I then said, "Ok, I think we are making a mountain out of a molehill here as that we are both misunderstanding each other as I want you to go and have fun with your friends; I am sorr that I used the wrong word terminology here."
He said, "Yah, fine, but I can't believe you don't have that much confidence in our relationship and I am bummed out by this conversation....well I see ya and I guess we will talk tomorrow (he always has said kisses and hugs at the end of the convo for the past three months until tonight)"

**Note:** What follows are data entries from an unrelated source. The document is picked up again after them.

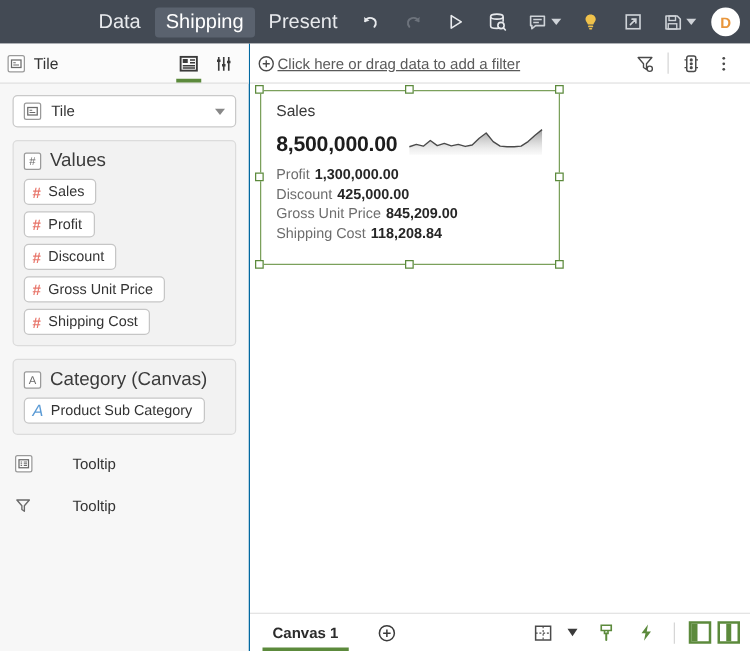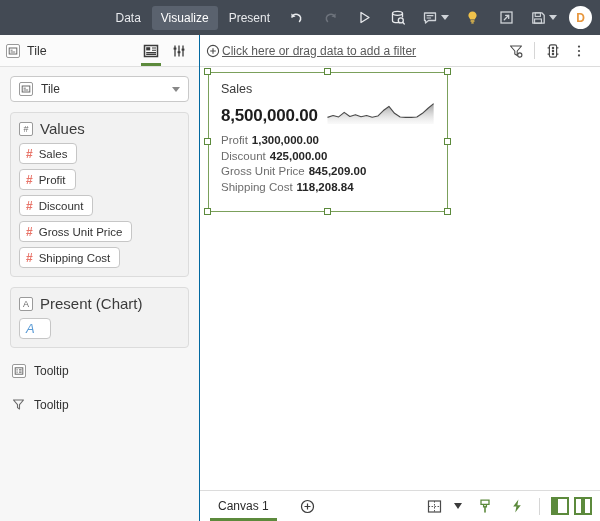--- a/index.html
+++ b/index.html
@@ -19,7 +19,7 @@
   }
   .navtabs { display: flex; align-items: center; gap: 2px; }
   .navtab {
-    color: #e8eaed; font-size: 12px; padding: 4px 9px; border-radius: 3px;
+    color: #e8eaed; font-size: 16px; padding: 4px 9px; border-radius: 3px;
     line-height: 16px; white-space: nowrap; cursor: pointer;
   }
   .navtab.active { background: #5a626e; color: #ffffff; }

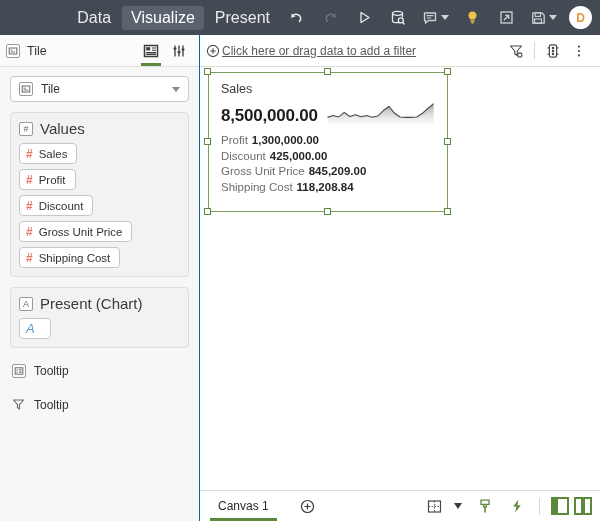--- a/index.html
+++ b/index.html
@@ -162,7 +162,7 @@
   <div class="topbar">
     <div class="navtabs">
       <div class="navtab">Data</div>
-      <div class="navtab active">Visualize</div>
+      <div class="navtab active">Shipping</div>
       <div class="navtab">Present</div>
     </div>
 

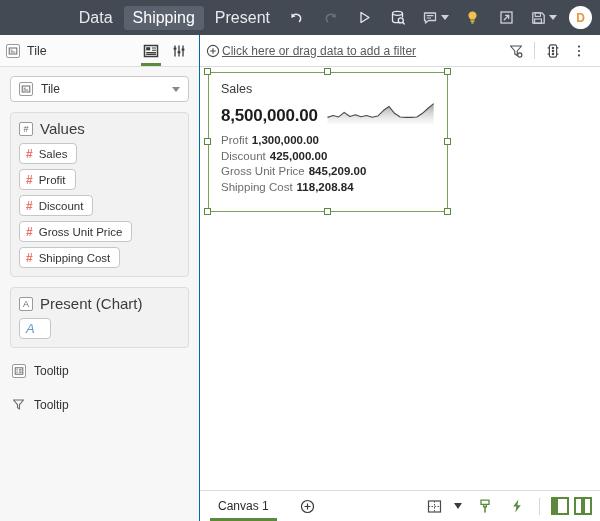--- a/index.html
+++ b/index.html
@@ -298,7 +298,7 @@
         <div class="shelf">
           <div class="shelf-head">
             <span class="boxicon">A</span>
-            <span class="shelf-title">Present (Chart)</span>
+            <span class="shelf-title">Category (Canvas)</span>
           </div>
           <div class="pill-wrap">
             <div class="pill">

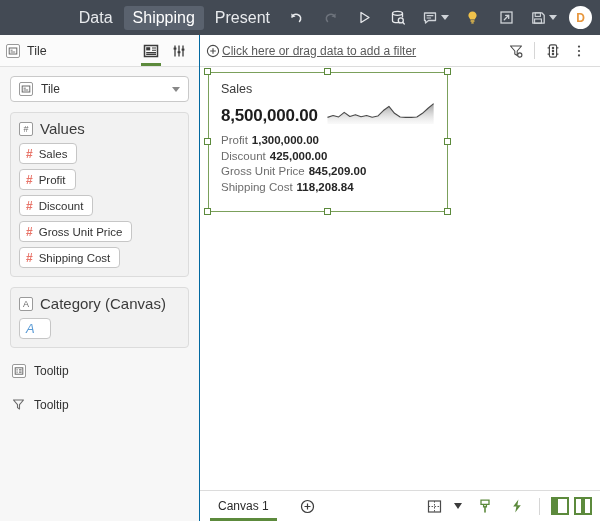--- a/index.html
+++ b/index.html
@@ -303,6 +303,7 @@
           <div class="pill-wrap">
             <div class="pill">
               <span class="pill-glyph txt">A</span>
+              <span class="pill-label">Product Sub Category</span>
             </div>
           </div>
         </div>

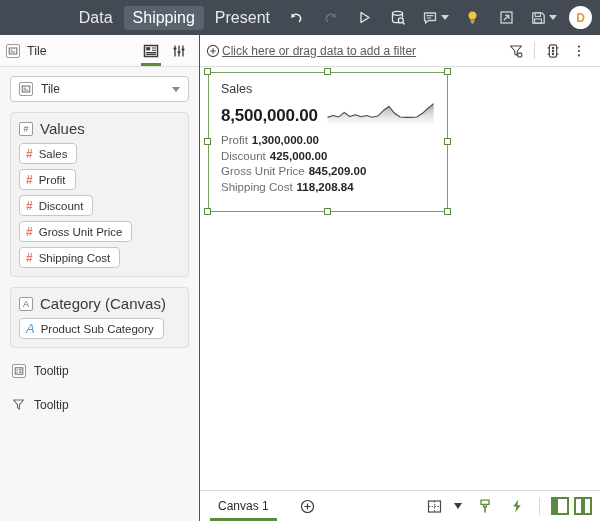--- a/index.html
+++ b/index.html
@@ -86,7 +86,7 @@
   .pill-label { font-size: 11.5px; color: #333; white-space: nowrap; }
   .pill-wrap { display: flex; flex-direction: column; align-items: flex-start; }
 
-  .sb-item { display: flex; align-items: flex-start; padding: 6px 2px; margin-top: 8px; cursor: pointer; }
+  .sb-item { display: flex; align-items: flex-start; padding: 6px 2px; margin-top: 8px; cursor: pointer; gap: 24px; }
   .sb-item-label { font-size: 12px; color: #333; margin-left: 8px; }
 
   

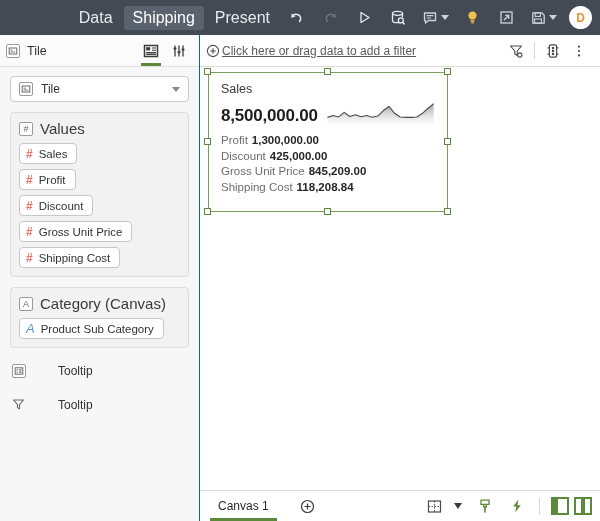--- a/index.html
+++ b/index.html
@@ -135,7 +135,7 @@
     display: flex; align-items: center; padding: 0 8px 0 0;
   }
   .canvas-tab {
-    font-size: 12px; color: #2b2b2b; font-weight: normal; padding: 0 12px;
+    font-size: 12px; color: #2b2b2b; font-weight: bold; padding: 0 12px;
     height: 30px; display: flex; align-items: center; position: relative; cursor: pointer;
     margin-left: 6px;
   }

Ok, so what am I doing so wrong? I guess I didn’t think the bored comment was that big of a deal for him to blow up at me for? Or is it? Thanks for your help!

Hi confused7772006,
How long have the two of you been dating, you said you have been serious for the last 4 months. Also your age plays a factor. It seems as though your boyfriend has been spending a lot of time with you. Maybe, he feels guilty about wanting to spend time with "his" friends without you. Not just other couples but maybe some of his single friends too. Saying you don't mind him going out because you don't want him to get "bored" with you will make him defensive. If you really did not mind him doing something else, you would have said so with out the comment. No, your comment was not a big deal, but you don't want him thinking this is how the relaitonship will be. Meaning do you want him to think he has to do everything with you or other couples? If you do, honestly you might push your boyfriend away. Next time he wants to go out with his friends you should go out with your friends. It does not mean that either of you is bored with each other. This is just my two cents, so you don't have to listen to it.
Welcome to the board confused,
Hmm, well, to me what you said "well I don’t want you to get bored with me, so go out with your friends"
this can be taken as 1) passive-aggressive or 2) you needing reassurance that you aren't boring him and needing to hear that he wanted to spend time with you.